Concepts & Architecture¶

At its core Lakehouse Plumber converts declarative YAML into regular Databricks Lakeflow Declarative Pipelines (ETL) Python code. The YAML files are intentionally simple and the heavy-lifting happens inside the Plumber engine at generation time. This page explains the key building blocks you will interact with.

FlowGroups¶

A FlowGroup represents a logical slice of your pipeline often a single source table or business entity. YAML files can contain one or multiple FlowGroups (see Multi-Flowgroup YAML Files for details on multi-flowgroup files).

Required keys in a FlowGroup YAML file

pipeline:  bronze_raw                 # pipeline name (logical)
flowgroup: customer_bronze_ingestion  # unique name for the flowgroup (logical)
actions:                              # list of steps in the flowgroup

Optional keys in a FlowGroup YAML file

job_name:
  - NCR            # Optional: Assign flowgroup to a specific orchestration job
variables:         # Optional: Define local variables for this flowgroup
  entity: customer
  table: customer_raw

The job_name property enables multi-job orchestration, allowing you to split your flowgroups into separate Databricks jobs rather than a single monolithic orchestration job.

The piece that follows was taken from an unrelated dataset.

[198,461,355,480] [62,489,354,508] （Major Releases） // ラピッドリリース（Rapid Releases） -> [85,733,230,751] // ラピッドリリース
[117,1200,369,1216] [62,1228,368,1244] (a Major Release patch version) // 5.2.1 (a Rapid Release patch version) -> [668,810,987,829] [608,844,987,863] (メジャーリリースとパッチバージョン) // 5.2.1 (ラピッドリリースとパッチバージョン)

This is useful for:

Separate scheduling - Different jobs can run on different schedules (e.g., hourly POS data, daily ERP data)
Isolated execution - Jobs run independently with separate concurrency and resource settings
Modular organization - Group related flowgroups by source system, business domain, or data criticality
Flexible configuration - Each job can have its own tags, notifications, timeouts, and performance targets

Important

All-or-Nothing Rule: If job_name is defined for any flowgroup in your project, it must be defined for all flowgroups. This ensures consistent orchestration behavior and prevents configuration errors.

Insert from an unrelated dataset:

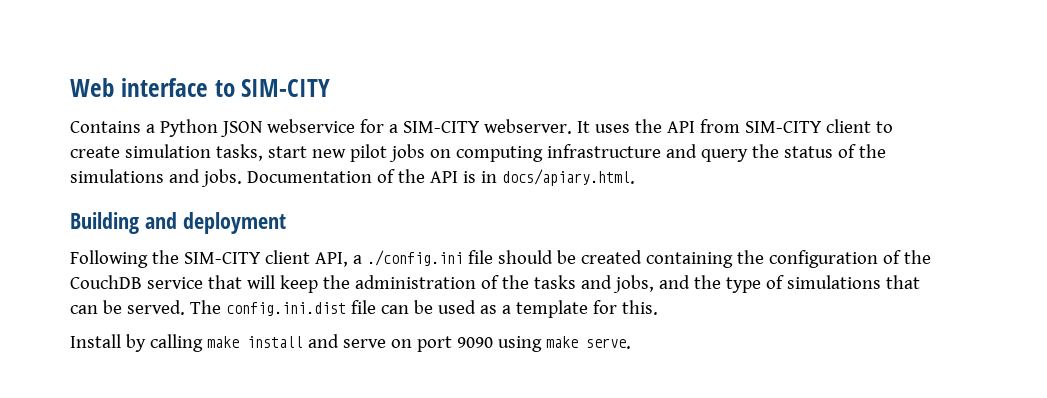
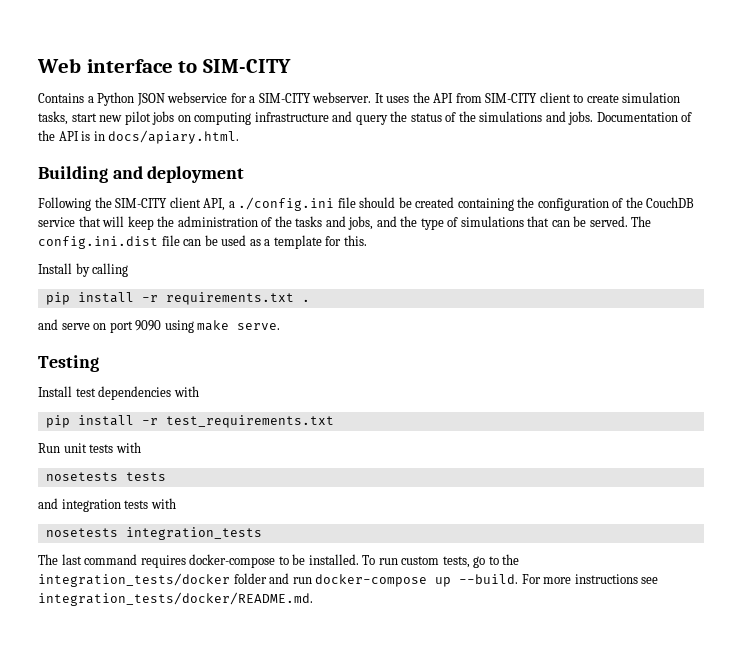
[206,336,303,348] make install -> [45,292,310,305] // pip install -r requirements.txt . //
(631, 343) none -> [38,355,99,372] [38,386,199,400] [45,415,334,428] [38,442,141,453] [45,472,166,481] [38,498,176,512] [45,527,262,540] [38,554,520,568] [38,573,659,587] [38,592,313,606] // Testing // Install test dependencies with // pip install -r test_requirements.txt // Run unit tests with // nosetests tests // and integration tests with // nosetests integration_tests // The last command requires docker-compose to be installed. To run custom tests, go to the integration_tests/docker folder and run docker-compose up --build. For more instructions see integration_tests/docker/README.md.

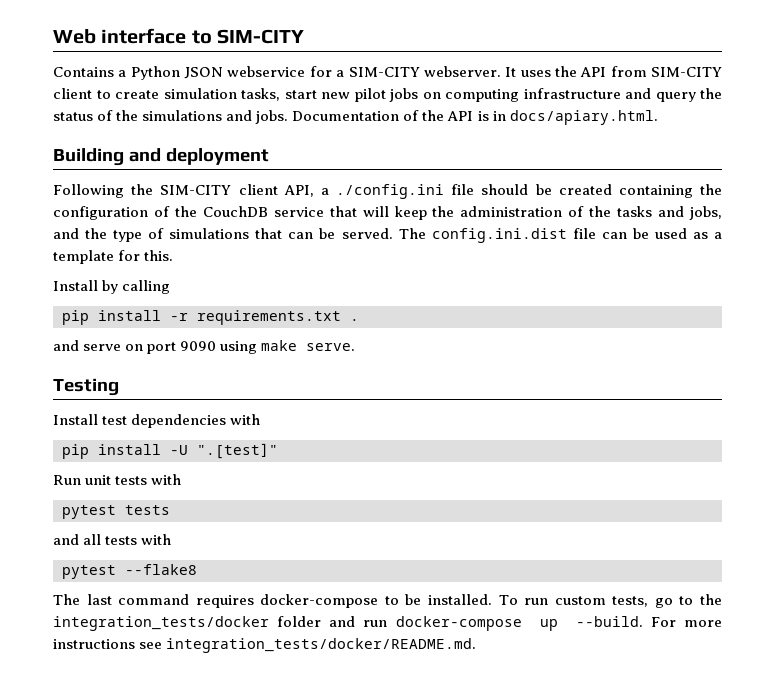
[141,415,334,428] -r test_requirements.txt -> [170,443,278,459] -U ".[test]"
[45,472,118,481] nosetests -> [62,505,116,519] pytest
[61,498,176,512] [45,527,262,540] integration tests with // nosetests integration_tests -> [83,534,172,545] [62,564,197,579] all tests with // pytest --flake8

Example with multi-job orchestration:

pipelines/ncr/pos_transactions.yaml¶

pipeline: bronze_ncr
flowgroup: pos_transaction_bronze
job_name:
  - NCR  # Assigns this flowgroup to the "NCR" orchestration job

actions:
  - name: load_pos_data
    type: load
    source:
      type: cloudfiles
      path: "/mnt/landing/ncr/pos/*.parquet"
    target: v_pos_raw

When job_name is used:

Each unique job_name generates a separate Databricks job file (e.g., NCR.job.yml, SAP_SFCC.job.yml)
A master orchestration job is generated that coordinates execution across all jobs
Dependencies between jobs are automatically detected and handled in the master job
Per-job configuration is managed through multi-document job_config.yaml files

See also

For complete details on multi-job orchestration, job configuration, and the master orchestration job, see Databricks Asset Bundles Integration.

Note

FlowGroup vs Pipeline: - A FlowGroup represents a logical slice of your pipeline often a single source table or business entity.

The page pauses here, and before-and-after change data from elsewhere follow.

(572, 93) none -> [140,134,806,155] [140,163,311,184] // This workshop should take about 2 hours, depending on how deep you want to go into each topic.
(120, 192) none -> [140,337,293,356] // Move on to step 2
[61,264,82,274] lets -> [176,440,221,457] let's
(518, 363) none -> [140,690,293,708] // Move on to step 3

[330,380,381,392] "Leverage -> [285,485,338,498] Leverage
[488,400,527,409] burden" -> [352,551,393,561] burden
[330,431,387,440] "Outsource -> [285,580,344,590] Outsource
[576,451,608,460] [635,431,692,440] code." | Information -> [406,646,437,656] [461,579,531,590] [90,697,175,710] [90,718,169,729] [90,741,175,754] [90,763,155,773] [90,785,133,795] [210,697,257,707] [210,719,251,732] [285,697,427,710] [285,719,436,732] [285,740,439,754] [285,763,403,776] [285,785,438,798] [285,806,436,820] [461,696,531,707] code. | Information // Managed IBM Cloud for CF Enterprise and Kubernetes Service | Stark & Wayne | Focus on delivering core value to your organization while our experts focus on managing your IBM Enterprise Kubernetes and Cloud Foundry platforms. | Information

A Pipeline is a logical grouping of FlowGroups. It is used to group the generated python files in the same folder.
Lakeflow Declarative Pipelines are declarative (as the name suggests) hence the order of the actions is determined at runtime by the Lakeflow engine based on the dependencies between the tables/views.
YAML files can contain one flowgroup (traditional) or multiple flowgroups (see Multi-Flowgroup YAML Files).

Actions¶

Every FlowGroup lists one or more Actions Actions come in three top-level types:

Type	Purpose
Load	Bring data into a temporary view (e.g. CloudFiles, Delta, JDBC, SQL, Python, custom_datasource).
Transform	Manipulate data in one or more steps (SQL, Python, schema adjustments, data-quality checks, temp tables…).
Write	Persist the final dataset to a streaming_table, materialized_view, or external sink (Kafka, Delta, custom API).

Note

You may chain zero or many Transform actions between a Load and a Write.

Important

the order of the actions is determined at runtime by the Lakeflow engine based on the dependencies between the tables/views, Not the order in the YAML file or the generated Python file.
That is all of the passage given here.